• [EXERCISE]
Every line that includes the word "IMapitoService" needs to be copied from the listing.

----- EXTRACTED ENTRIES -----

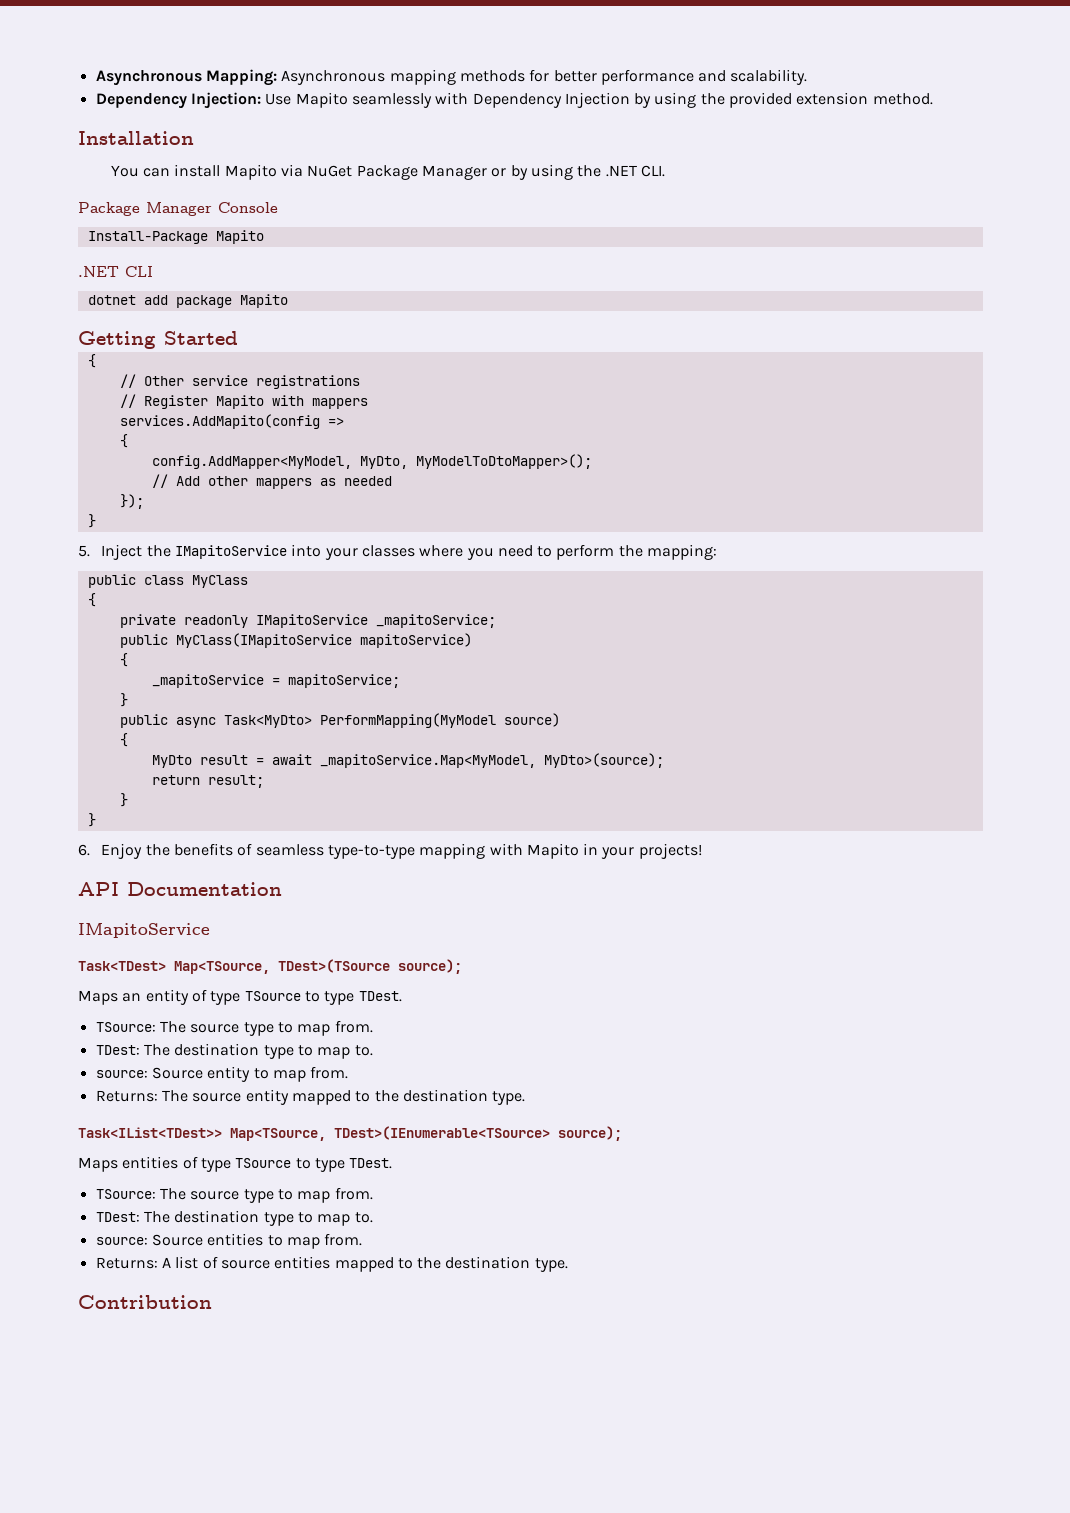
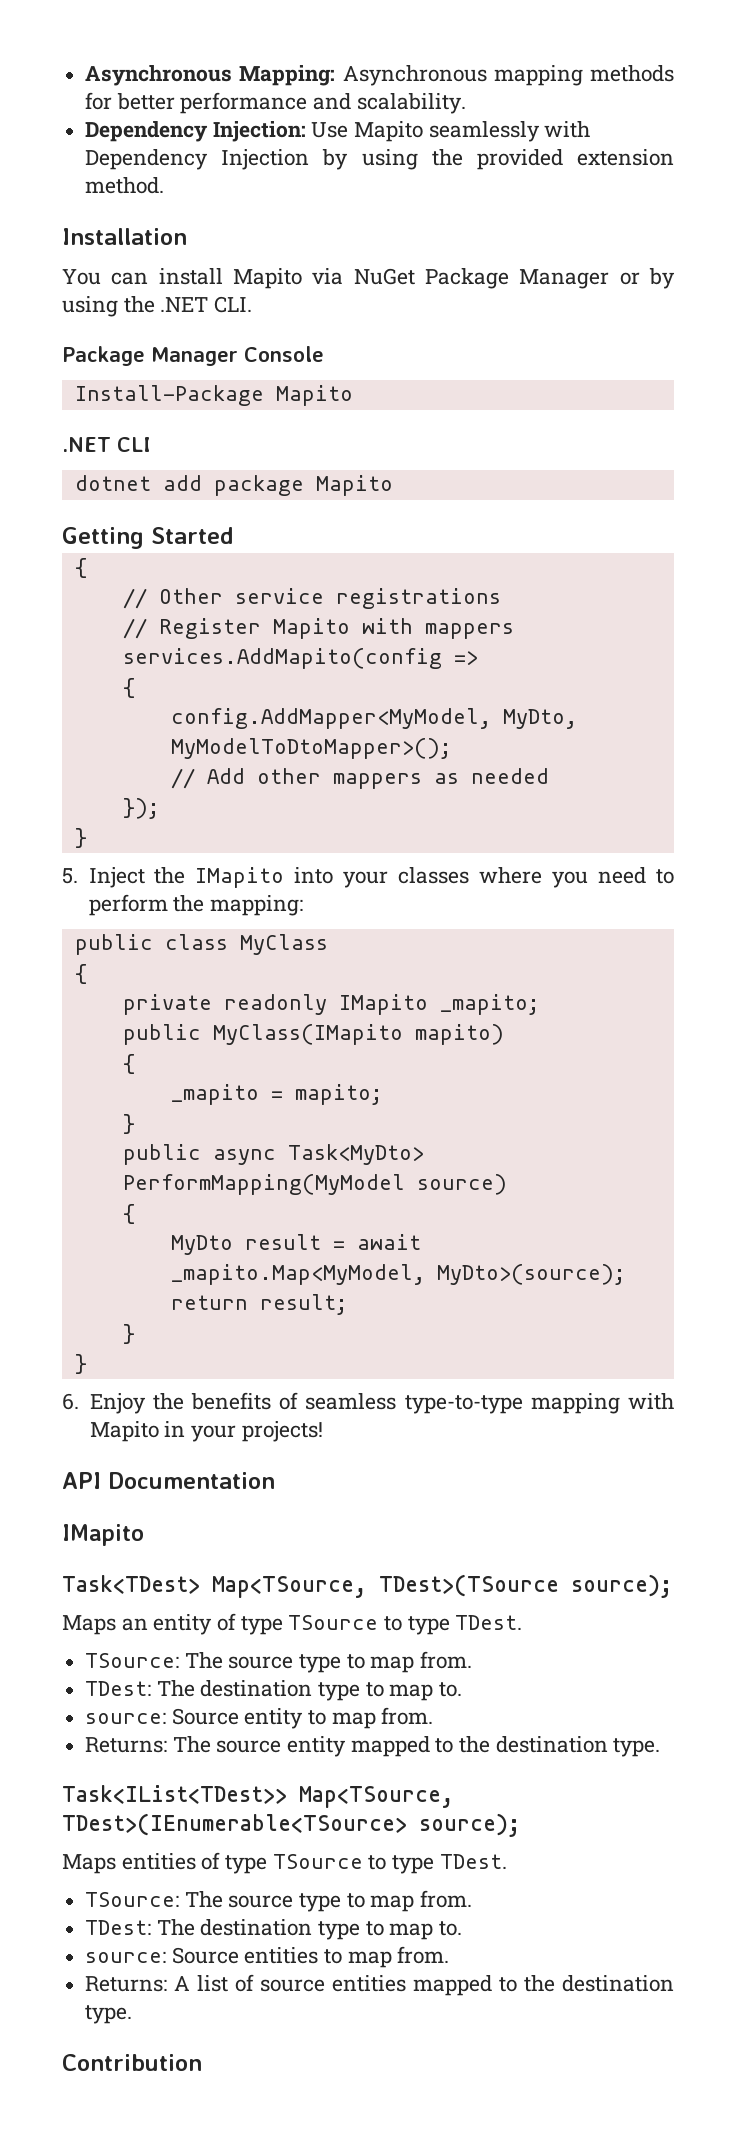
- 5. Inject the IMapitoService into your classes where you need to perform the mapping:
+ 5. Inject the IMapito into your classes where you need to perform the mapping:
- private readonly IMapitoService _mapitoService;
- public MyClass(IMapitoService mapitoService)
+ private readonly IMapito _mapito;
+ public MyClass(IMapito mapito)
  {
- _mapitoService = mapitoService;
+ _mapito = mapito;
- MyDto result = await _mapitoService.Map<MyModel, MyDto>(source);
+ MyDto result = await _mapito.Map<MyModel, MyDto>(source);
  API Documentation
- IMapitoService
+ IMapito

-----

• [WRITTEN SOLUTION]
- 5. Inject the IMapitoService into your classes where you need to perform the mapping:
- private readonly IMapitoService _mapitoService;
- public MyClass(IMapitoService mapitoService)
- IMapitoService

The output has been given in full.